As described in more detail below, HHS has made some adjustments to the auto-renewal process starting with the 2024 plan year. This will generally only be beneficial to consumers, but it’s still important to understand. You can see federal renewal and auto-renewal protocols here, under section (j); the new rules for 2024 are in subsection (j)(4).

When does auto-renewal of a health plan happen?

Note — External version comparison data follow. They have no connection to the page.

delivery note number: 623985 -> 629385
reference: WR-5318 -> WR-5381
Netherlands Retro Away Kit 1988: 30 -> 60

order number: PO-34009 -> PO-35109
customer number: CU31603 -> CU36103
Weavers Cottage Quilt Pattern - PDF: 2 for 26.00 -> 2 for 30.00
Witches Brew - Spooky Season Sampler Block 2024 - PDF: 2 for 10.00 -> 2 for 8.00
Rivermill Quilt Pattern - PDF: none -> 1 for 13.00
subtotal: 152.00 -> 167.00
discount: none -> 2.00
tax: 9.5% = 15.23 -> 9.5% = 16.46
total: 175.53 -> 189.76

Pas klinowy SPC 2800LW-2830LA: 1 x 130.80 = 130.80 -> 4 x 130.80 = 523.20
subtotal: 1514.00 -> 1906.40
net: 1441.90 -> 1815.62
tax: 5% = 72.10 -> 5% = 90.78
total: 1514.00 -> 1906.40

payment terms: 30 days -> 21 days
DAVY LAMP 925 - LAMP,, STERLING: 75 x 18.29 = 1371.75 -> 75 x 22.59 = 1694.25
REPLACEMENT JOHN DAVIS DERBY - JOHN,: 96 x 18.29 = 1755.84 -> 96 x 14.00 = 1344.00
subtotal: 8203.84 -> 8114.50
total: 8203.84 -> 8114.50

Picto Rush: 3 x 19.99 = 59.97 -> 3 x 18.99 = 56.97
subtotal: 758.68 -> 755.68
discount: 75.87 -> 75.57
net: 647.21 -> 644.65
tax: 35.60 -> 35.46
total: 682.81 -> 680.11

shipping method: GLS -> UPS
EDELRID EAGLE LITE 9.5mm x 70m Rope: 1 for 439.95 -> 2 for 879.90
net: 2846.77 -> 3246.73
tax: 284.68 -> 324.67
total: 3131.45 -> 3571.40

HealthCare.gov and the state-run exchanges generally process auto-renewals on or around December 16. In most states, the deadline to pick a new plan with a January 1 effective date is December 15, so the auto-renewals are processed soon after that, for people who haven’t actively selected their own plan for the coming year. (Some state-run exchanges process auto-renewals earlier than that, although consumers still have the option to actively select a new plan at any time during open enrollment.)

For 2018 through 2021, open enrollment ended on December 15 in most states. That meant that in most parts of the country, people couldn’t make a different plan selection after their existing coverage was auto-renewed, unless they had a qualifying event that triggered a special enrollment period.

But starting with the open enrollment period for 2022 coverage, the enrollment window in most states has been extended through January 15. HHS noted that this was partly to ensure that people whose coverage is auto-renewed would still have a chance to pick a different plan if the auto-renewed plan’s benefits or pricing were to catch a person off-guard at the start of the new year. This could happen, for instance, if a person doesn’t closely read the renewal notices they get from the marketplace and/or their insurer in the fall.

State-run exchanges (ie, states that don’t use HealthCare.gov) can still choose to keep their enrollment deadline at December 15, and HHS has given them the option to do this. For 2024 coverage, Idaho ended open enrollment on December 15, 2023. But in the rest of the country, changes can still be made until at least January 15. (For 2025 and future years, HHS has proposed a rule change that would require all state-run exchanges to continue their open enrollment period through at least January 15.1)

Understand, however, that plan changes made after December 15, in nearly all states, will take effect February 1, rather than January 1 (there are some states with later deadlines for a January 1 effective date). So if a plan auto-renews and then you select a new plan in the latter half of December or in early January, you’ll have your auto-renewed coverage for January, and then your new plan would take effect in February. This is why it’s important to pay attention to the information that the exchange and your insurer send you in the fall, and finish whatever changes you want to make by December 15.


If I expect my subsidy to change, should I auto-renew my plan?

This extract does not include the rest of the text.